A leader of Voices of Concern for Danville Schools, a group of parents and community leaders, expressed dissatisfaction Monday with some aspects of area education to the Danville Board ofEducation.
Lakisha Singleton, also a member of the Danville High School council, spoke at the podium as about a dozen other adults sat silently or murmured in support.
Several ministers from Danville and Mercer County sat among the group. Darrick Briscoe, pastor of First Baptist Church on Walnut Street who was defeated in his recent bid for a seat on the school board, was one of the religious leaders present.
Before the meeting, Voices of Concern representatives had delivered letters outlining some of their issues to school officials as well as to The Advocate-Messenger.
“First and foremost, we’re all concerned about our children’s education,” Singleton said. “What we see as parents is that all of our schools need improvement.”
Singleton began asking specific questions such as how parents can understand a recent “needs improvement” ranking from the state or why many student athletes are leaving Danville without athletic scholarships or non-athletic skills to carry them through the rest of their lives.

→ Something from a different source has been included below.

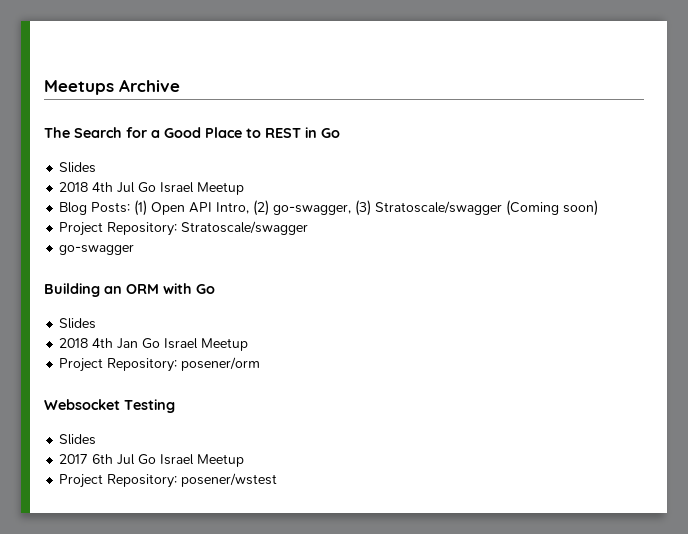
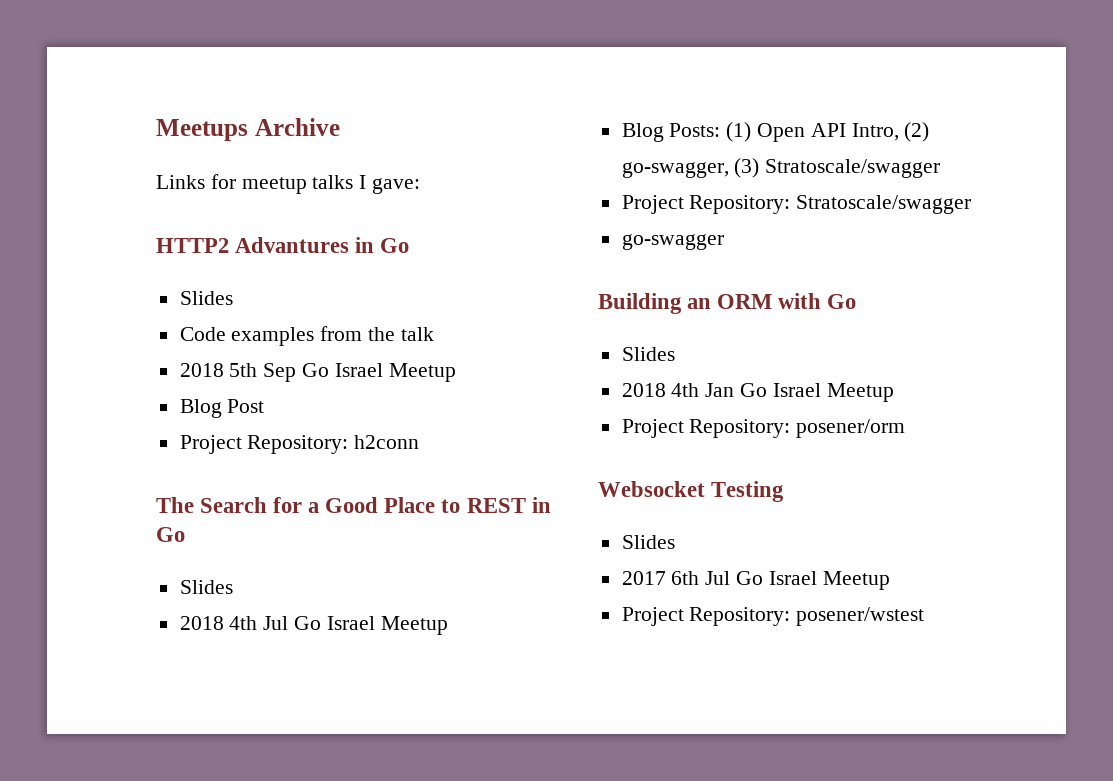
(180, 85) none -> [156,174,421,194] [156,237,410,253] [179,291,233,305] [179,326,434,346] [179,363,456,382] [179,399,265,418] [179,435,420,454] // Links for meetup talks I gave: // HTTP2 Advantures in Go // Slides // Code examples from the talk // 2018 5th Sep Go Israel Meetup // Blog Post // Project Repository: h2conn
[506,200,599,216] (Coming soon) -> (941, 168) none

“This is not the format to answer any individual questions like this,” board member and meeting facilitator Jean Crowley said. “We will be glad to sit down and talk with you all in a work session. We can make special appointments if you want to talk to (Superintendent Carmen Coleman) or the principals of each of the schools. (But these) are all discussions we would have in a different setting than our regular board meeting.”
Most if not all of the schools have had group or individual meetings with parents concerned about test scores, Crowley said. Also, the school board has discussed the issue at previous meetings and work sessions, including during a work session earlier this month, Crowley added. All of those meetings are open to the public.
Singleton asked board members about their expectations for the athletic program.
“Our expectation is the best for all kids,” Crowley said. “Our schools hire the best teachers. Our schools hire the best coaches. The site-based councils are involved ... We always strive for the best.”
Singleton said the group has the same objectives but believes their children are not getting the level of excellence the adults expect and that they deserve.
“Our kids come here and ... they give their blood, sweat and tears on the field year-round and more often than not they go on to do nothing,” she said.
Singleton later expressed concern about what she perceives as a lack of minority teachers and administrators working for the school system.
Singleton spoke about a current athletic employee’s performance and whether he should remain with the school system.
“For a lot of young males, the only person that they have to really relate to is their coach,” she said. “Their head coach is not visible. We need someone that can be a mentor, not just for the football team but across the board.
“Our athletic standards have fallen completely by the wayside, and it’s not a matter of win or loss records. We want our kids to win on the field, but we also want our kids to win academically, and that’s not happening.
“We appreciate the accomplishments over the last 24 years, but we do feel it’s time for a change ... These kids need to have someone who is mentoring them.
“If they are not academically prepared, then they shouldn’t be playing. They should not be playing sports period.”
Board members cut Singleton off several times due to legal concerns.
“Tonight is not the forum to do that,” Crowley said. “We don’t want to sit here and talk about any position or any individual ... that’s not appropriate for this forum.”
The Danville-Boyle County NAACP chapter, whose membership consists of many Voices of Concerns activists, expressed concern this summer that school officials were not hiring enough minorities.
“We are excited to partner with you to increase diversity in our faculty and staff as well as in efforts to improve student achievement,” Coleman wrote in an Aug. 6 letter to then-chapter president Norman Bartleson, who died about six weeks later.
“Like you, we believe the diversity of our community is one of our most valuable assets. It goes without saying that nothing is more important than our children.”
Coleman invited Voices of Concern to engage in a similar partnership with her and other administrators. But Singleton did not offer any available dates when it came to scheduling a date and time for a private meeting as well as a public work session, saying she needed to speak to the whole group about its next plan of action.